Sage, who played more than a year in high school with a broken bone in her leg had three subsequent knee surgeries, also had shoulder surgery last spring. She laughed when recalling that the coaches told her she was going in against Illinois right before the fourth game started.

“I was like, ‘All right, let’s do this.’ It’s pretty exciting.”

“She’s somebody who had the mindset of getting the ball over the net no matter what,” said UCLA senior setter Lauren Van Orden, who had four kills, 17 digs and five block assists of her own. “She wanted the ball in every situation. She really went after it.”

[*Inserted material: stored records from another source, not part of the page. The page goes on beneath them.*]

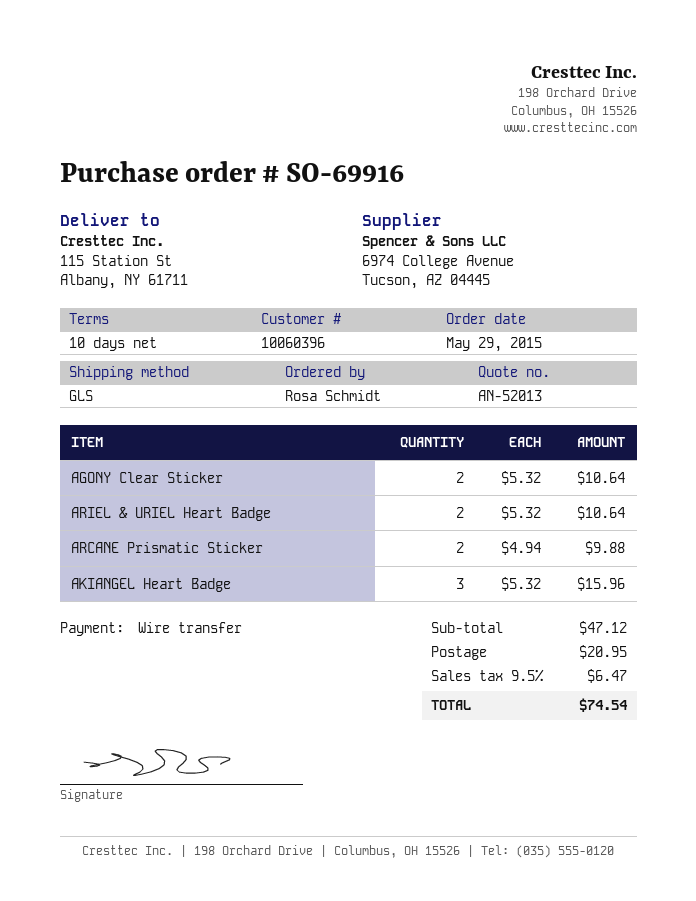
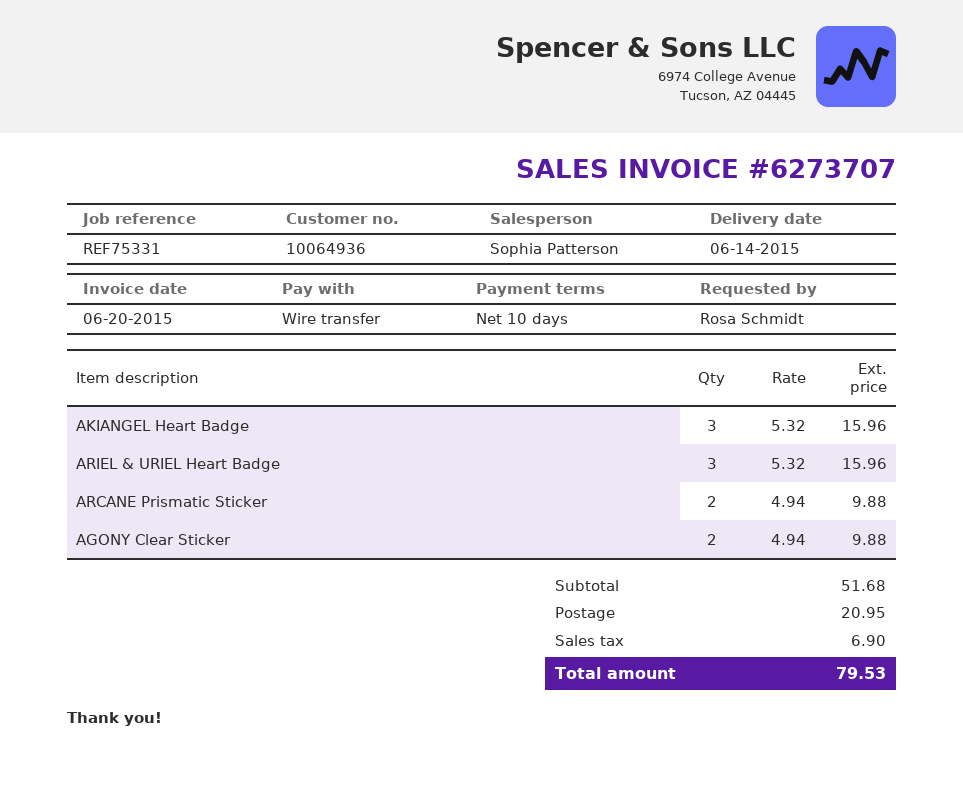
customer number: 10060396 -> 10064936
AGONY Clear Sticker: 2 x 5.32 = 10.64 -> 2 x 4.94 = 9.88
ARIEL & URIEL Heart Badge: 2 x 5.32 = 10.64 -> 3 x 5.32 = 15.96
subtotal: 47.12 -> 51.68
tax: 6.47 -> 6.90
total: 74.54 -> 79.53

“That was the spark that probably opened up some of the pin hitters, as well,” Sealy said.

His Illinois counterpart, Kevin Hambly, agreed.

“It was a good change of pace for them,” Hambly said. “I felt like we were doing a nice job on Marian and that was a good move by Mike to put here in there. They got some production in the middle going and we couldn’t just take off and go to the outside, which we were doing. I thought it was a great move and she got some kills and kept us honest. There’s a reason they were siding out [in the fourth set] at 82 percent."

The other big surprise for UCLA was the play of Nightingale, whose line showed eight kills in 20 attempts for a .250 hitting percentage, a match- and career-high 10 block assists and one solo block.

“Zoe had a great match and she blocked well,” Hambly said.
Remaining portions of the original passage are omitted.